Zaczęło się od Leszka Millera. Były premier poinformował internautów, że zaszczepił się przeciwko COVID-19. Niedługo później podobną informację zamieściła Krystyna Janda. Tymczasem w sieci zaczęły się pojawiać pytania o podstawę przyznania szczepionek osobom spoza grupy „0”.
W sobotę Mateusz Maranowski z Polsat News informował o kolejnych zaszczepionych artystach. Wśród nich zaleźli się m.in. Wiktor Zborowski, Krzysztof Materna, Maria Seweryn i Andrzej Seweryn. Tymczasem rektor WUM prof. Zbigniew Gaciong zapowiedział, że podjął już działania na rzecz wyjaśnienia sprawy.
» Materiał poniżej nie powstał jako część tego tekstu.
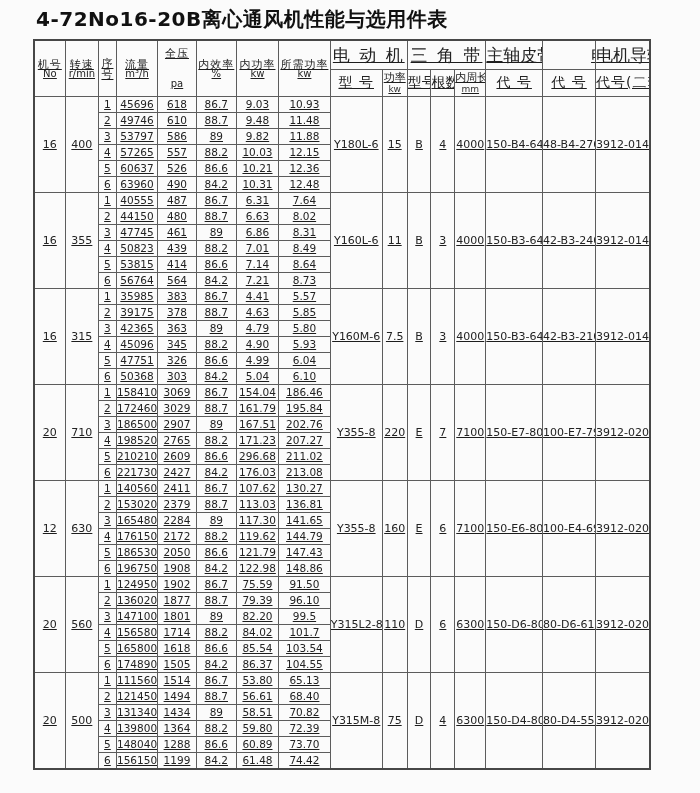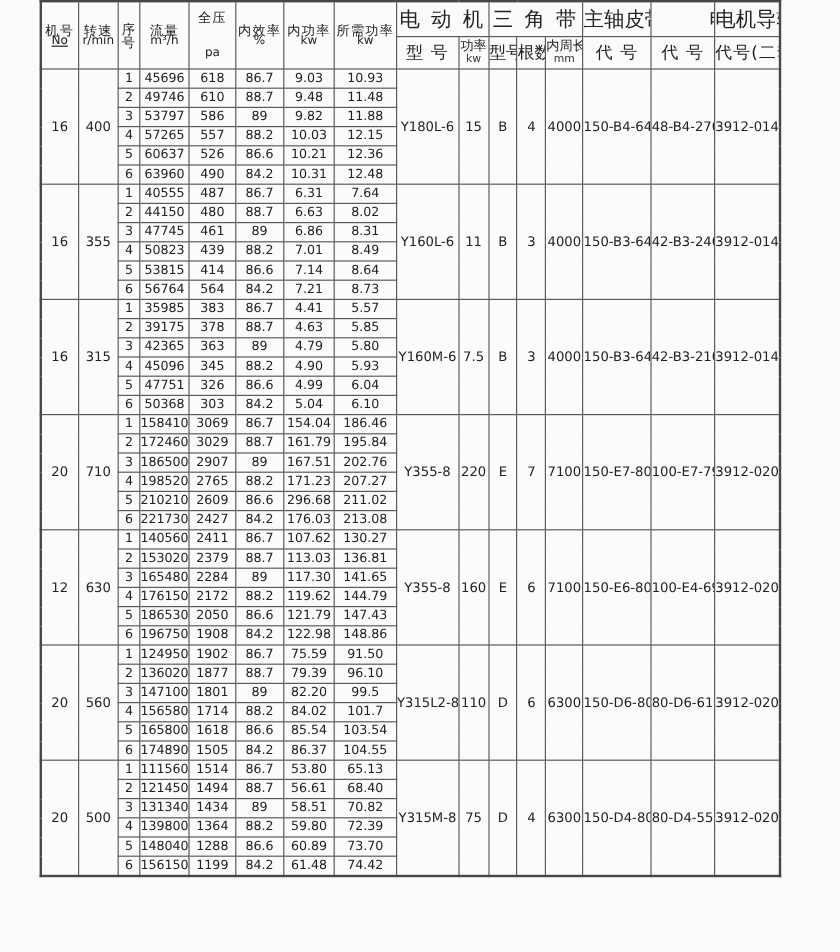"4-72No16-20B离心通风机性能与选用件表" div.title { html: none -> <div>4-72No16-20B离心通风机性能与选用件表</div> }
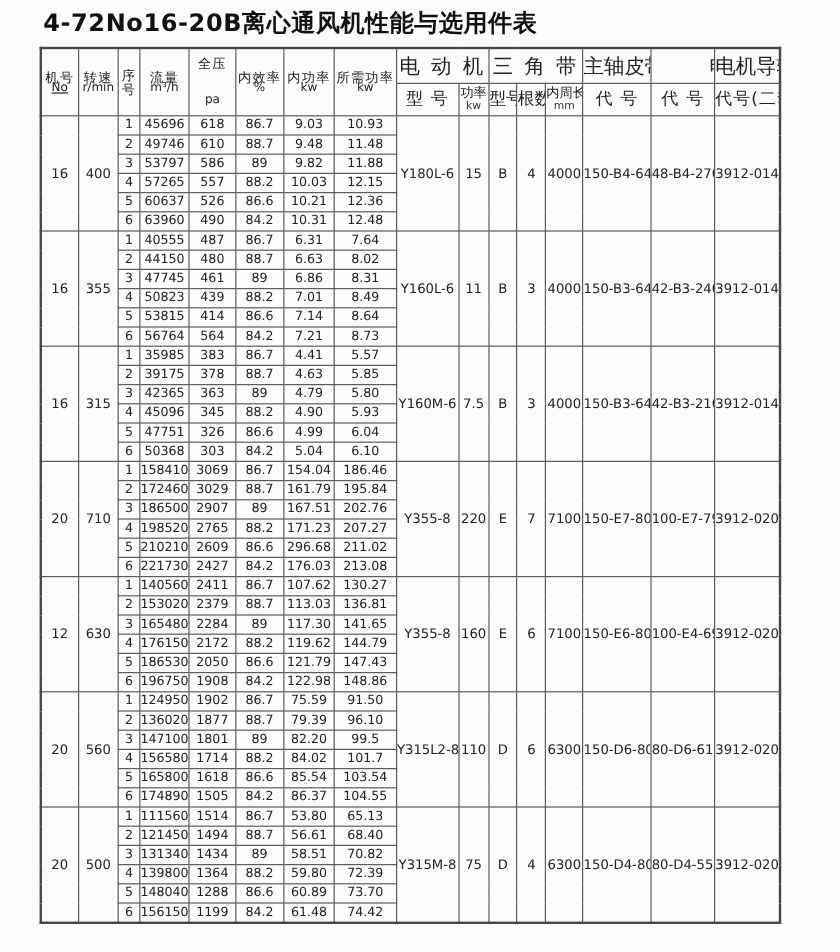"机号" table.perf { text-decoration: none -> underline }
Morawiecki zabiera głos ws. szczepień artystów: Mojej zgody na dzielenie Polaków na lepszych i gorszych na pewno nie będzie
Głos w sprawie zabrał premier Mateusz Morawiecki. „Każda dawka szczepionki przekazana z naruszeniem harmonogramu to dawka, której może zabraknąć potrzebującym” – napisał na Twitterze. „Placówki, które dopuściły tego procederu i osoby, które wykorzystują swoją pozycję do uzyskania szczepionki poza kolejnością szkodzą Narodowemu Programowi Szczepień” – dodał.
Szef rządu odniósł się do sprawy także w rozmowie z Polską Agencją Prasową. Morawiecki stwierdził, że doszło do „złamania poczucia solidarności i odpowiedzialności wśród obywateli”. Tym samym naruszono jedną z kluczowych zasad Narodowego Programu Szczepień.
„Mojej zgody na dzielenie Polaków na lepszych i gorszych na pewno nie będzie. Każdy jest równy wobec prawa! Mam nadzieję, że to ostatnie takie przypadki” – zapewnił premier.